The report states that effective interventions exist to prevent or cure most of the above-mentioned diseases. Both national and international spending, however, is insufficient to meet the challenges. While total spending on health per person per year amounts to nearly US$ 2,000 in rich countries, it is only US$ 11 in the least developed countries (with US$ 6 being public domestic spending, US$ 2.3 being donor assistance and the rest being out-of-pocket expenditure). In order to scale up the existing interventions and to prevent 8 million of the 16 million deaths per year from the above-mentioned diseases, spending of US$ 34 per person per year would be necessary. The CMH report therefore recommends that the developing countries should increase their budgetary spending on health by an additional 1 per cent of GNP by 2007 and 2 per cent by 2015; for their part, donor countries should help to close the gap by increasing spending from the current levels of health-related ODA of approximately US$ 6 billion per year to US$ 27 billion by 2007 and US$ 38 billion by 2015.

More recent studies do not focus exclusively on health but deal instead with the resource needs for the entire process of the Millennium Development Goals (MDGs). The study of the High-Level Panel on Financing for Development, which served as input for the 2002 International Conference on Financing for Development, was the first to specify the amount of ODA required to meet the MDGs. The study gives the often cited figure of US$ 50 billion per year, supplemented by US$ 3 billion per year for humanitarian aid and US$ 15 billion per year for the provision of global public goods, leading to a total of US$ 68 billion per year or a doubling of the current levels of aid. Other studies essentially confirm these figures, while NGOs like Oxfam (2002) assume a global need of around US$ 100 billion per year. The report of the Millennium Project (2005) estimates there source needs to be even higher and states that, in order to achieve the MDGs, ODA of US$ 135 billion per year (equal to 0.44 per cent of GNI) will be needed in 2006, and that international funding will have to rise to US$ 195 billion per year (equal to 0.54 per cent of GNI) by 2015.

This logically leads to the question of where the additional money should come from. The report of the Millennium Project does not say much in this respect; it only vaguely mentions the option to ‘frontload' ODA through capital markets via the International Finance Facility (IFF), as proposed by the then UK finance minister, Gordon Brown. Other studies go further on these issues and list other options like global taxes, for example, on currency transactions, carbon emissions, airline tickets, weapons sales or the profits of transnational corporations (TNCs), voluntary contributions (for example, a global lottery, donations) or further debt relief. They state that these possible financing mechanisms should be in addition to existing financing - and point to the danger of a crowding out of traditional ODA spending on health. They also claim it is necessary to balance between conditionality, on the one hand, and the need for sustainable and predictable financial flows on the other; and that issues of donor harmonization, governance and the participation of Southern actors should be addressed, and that possible new mechanisms should be discussed in the context of debt relief and trade reform.

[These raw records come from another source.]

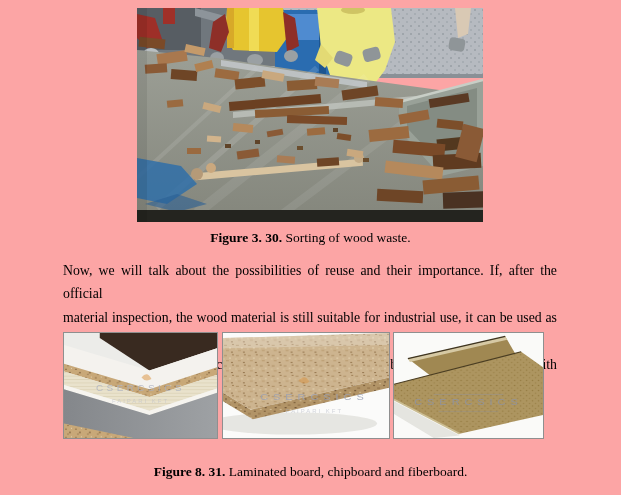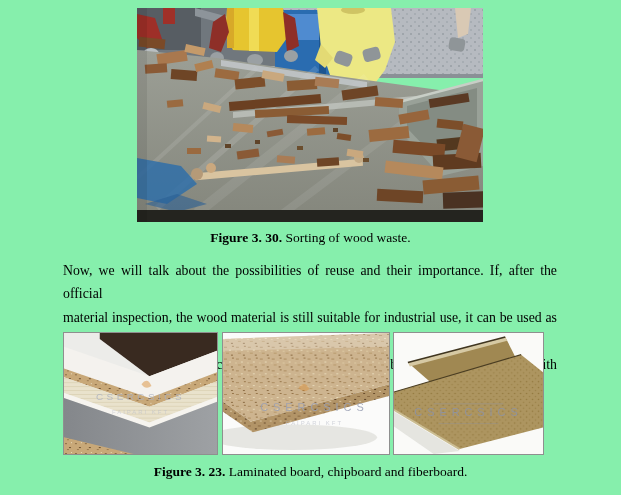--- a/index.html
+++ b/index.html
@@ -1,29 +1,29 @@
 <!DOCTYPE html>
 <html><head>
 <meta charset="utf-8">
 <style>
   html,body{margin:0;padding:0;background:#ffffff;}
   .page{
-    position:relative;width:621px;height:495px;background:#86efac;overflow:hidden;
+    position:relative;width:621px;height:495px;background:#fca5a5;overflow:hidden;
     font-family:"Liberation Serif", serif;color:#000;
   }
   .fig-top{position:absolute;left:137px;top:8px;width:346px;height:214px;}
   .fig-top svg{display:block;width:100%;height:100%;}
   .caption{position:absolute;left:0;width:621px;text-align:center;font-size:13.5px;line-height:18px;}
   .caption b{font-weight:bold;}
   .cap1{top:229px;}
   .cap2{top:463px;}
   .para{position:absolute;left:63px;top:259px;width:494px;font-size:13.8px;}
   .pline{text-align:justify;text-align-last:justify;line-height:23.4px;white-space:normal;font-family:Liberation Serif, serif;}
   .boards{position:absolute;top:332px;left:0;width:621px;height:123px;}
-  .bimg{position:absolute;top:0;height:123px;border:1px solid #8f8f8f;box-sizing:border-box;background:#fff;}
+  .bimg{position:absolute;top:0;height:107px;border:1px solid #8f8f8f;box-sizing:border-box;background:#fff;}
   .bimg svg{display:block;width:100%;height:100%;}
   .b1{left:63px;width:155px;}
   .b2{left:222px;width:168px;}
   .b3{left:393px;width:151px;}
   .wm{font-family:"Liberation Sans", sans-serif;}
 </style>
 </head>
 <body>
 
 <div class="page">
@@ -240,16 +240,16 @@
         <path d="M0,60 L128,22" stroke="#4a3d22" stroke-width="1.2" fill="none"></path>
         <path d="M0,78 L66,118" stroke="#cbbd92" stroke-width="2" fill="none"></path>
         <path d="M40,72 L110,72" stroke="#8d93a6" stroke-width="0.8" opacity="0.5"></path>
         <text class="wm" x="75" y="84" text-anchor="middle" font-size="11" letter-spacing="5" fill="#8d93a6" opacity="0.85">CSERCSICS</text>
         <path d="M45,92 L105,92" stroke="#8d93a6" stroke-width="0.8" opacity="0.4"></path>
       </svg>
     </div>
   </div>
 
   <div class="caption cap2">
-    <b>Figure 3. 23.</b><span> Laminated board, chipboard and fiberboard.</span>
+    <b>Figure 8. 31.</b><span> Laminated board, chipboard and fiberboard.</span>
   </div>
 
 </div>
 
 </body></html>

A number of key issues are beginning to emerge, which bring into question some of the financing mechanism issues raised above; they would need to be part of an intensive discussion at European level and are, therefore, mentioned only in passing. They include the following:

  • the effectiveness of the foreign aid mechanism
  • the balance between funding development in health and global public goods for health, such as global disease surveillance systems
  • the need to fund good global governance infrastructures
  • the problematic approach to programme funding, which can reduce investments in health systems
  • the importance of direct private investments in countries as opposed to foreign aid
  • the role of debt relief in freeing up resources to support health within a country
  • the opening up of European markets, such as in agriculture, to allow poor countries to compete

In September 2008, a High Level Taskforce on Innovative International Financing for Health Systems was established to address some of these questions.